Running with GAN raises RuntimeError
jpfeil opened this issue · 8 comments
jpfeil commented
v0.1.32 works without the GAN, but I get an error when using the GAN again.
import torch
from datetime import datetime
from magvit2_pytorch import (
VideoTokenizer,
VideoTokenizerTrainer
)
RUNTIME = datetime.now().strftime("%y%m%d_%H%M%S")

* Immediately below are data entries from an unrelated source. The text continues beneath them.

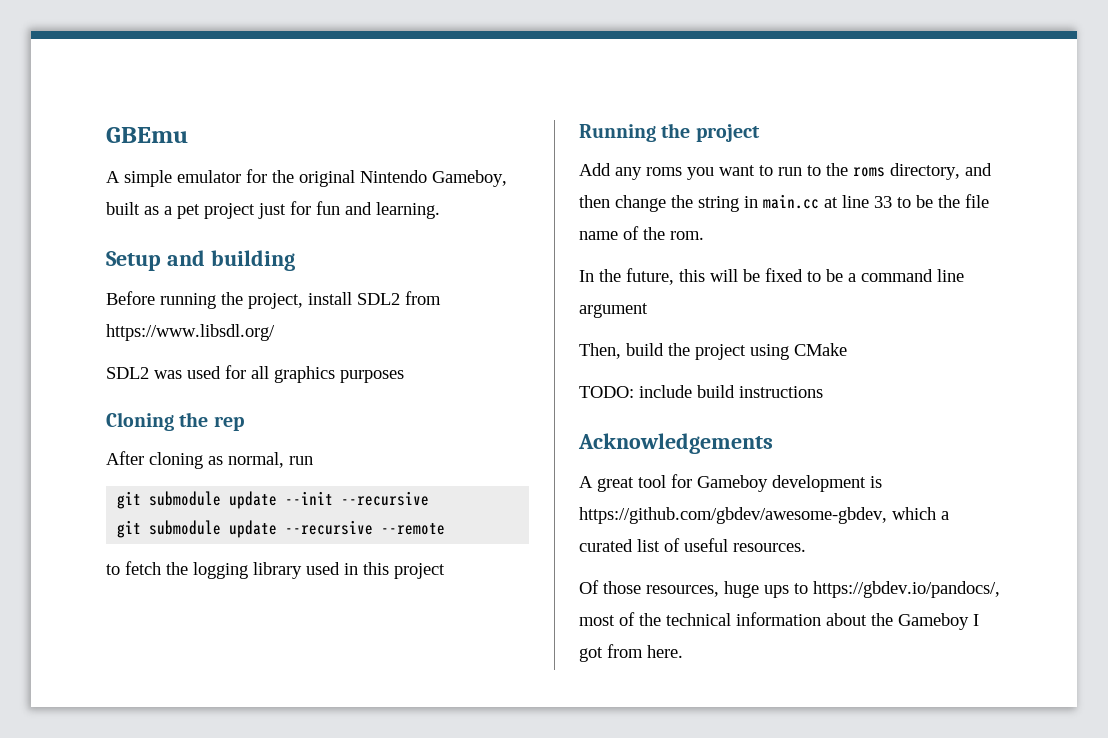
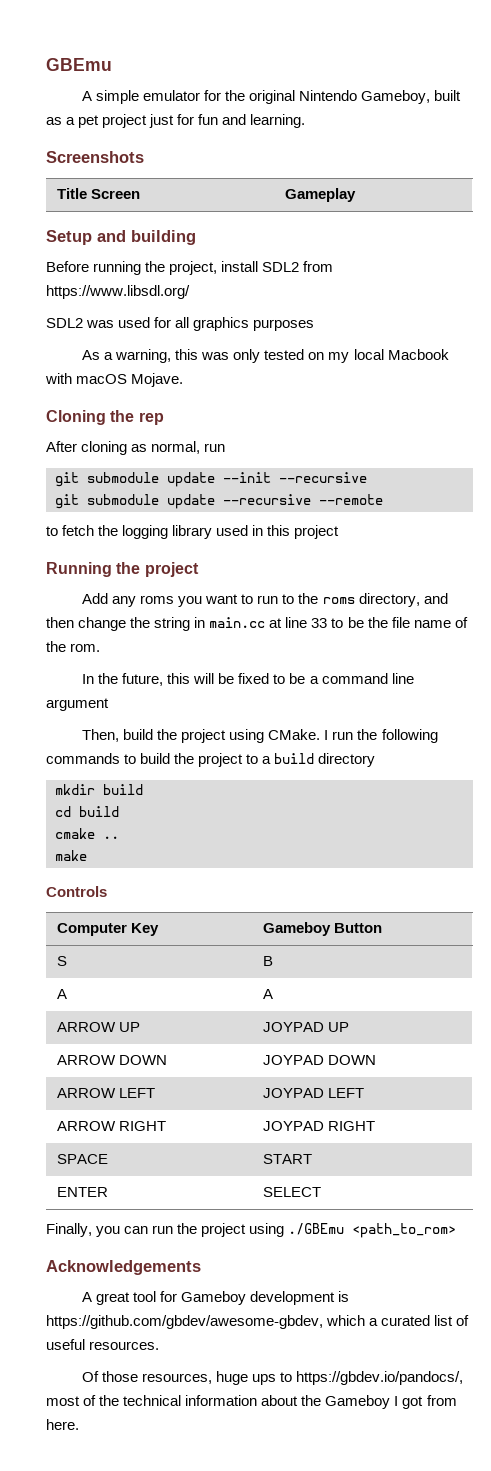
+ Screenshots
+ Title Screen | Gameplay
+ As a warning, this was only tested on my local Macbook with macOS Mojave.
- Then, build the project using CMake
- TODO: include build instructions
+ Then, build the project using CMake. I run the following commands to build the project to a build directory
+ mkdir build
+ cd build
+ cmake ..
+ make
+ Controls
+ Computer Key | Gameboy Button
+ S | B
+ A | A
+ ARROW UP | JOYPAD UP
+ ARROW DOWN | JOYPAD DOWN
+ ARROW LEFT | JOYPAD LEFT
+ ARROW RIGHT | JOYPAD RIGHT
+ SPACE | START
+ ENTER | SELECT
+ Finally, you can run the project using ./GBEmu <path_to_rom>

tokenizer = VideoTokenizer(
image_size = 32,
channels=1,
use_gan=True,
use_fsq=False,
codebook_size=2**13,
init_dim=64,
layers = (
'residual',
'compress_space',
('consecutive_residual', 2),
'attend_space',
),
)
trainer = VideoTokenizerTrainer(
tokenizer,
dataset_folder='/projects/users/pfeiljx/mnist/TRAIN',
dataset_type = 'images', # 'videos' or 'images', prior papers have shown pretraining on images to be effective for video synthesis
batch_size = 10,
grad_accum_every = 5,
num_train_steps = 5_000,
num_frames=1,
max_grad_norm=1.0,
learning_rate=2e-5,
accelerate_kwargs={"split_batches": True, "mixed_precision": "bf16"},
random_split_seed=85,
optimizer_kwargs={"betas": (0.9, 0.99)}, # From the paper
ema_kwargs={},
use_wandb_tracking=True,
checkpoints_folder=f'./runs/{RUNTIME}/checkpoints',
results_folder=f'./runs/{RUNTIME}/results',
)
with trainer.trackers(project_name = 'magvit', run_name = f'MNIST v0.1.26 W/ GAN 2**13 {RUNTIME}'):
trainer.train()
Traceback (most recent call last):
File "/projects/users/pfeiljx/magvit/slurm/mnist/run-mnist-test-run.py", line 46, in <module>
trainer.train()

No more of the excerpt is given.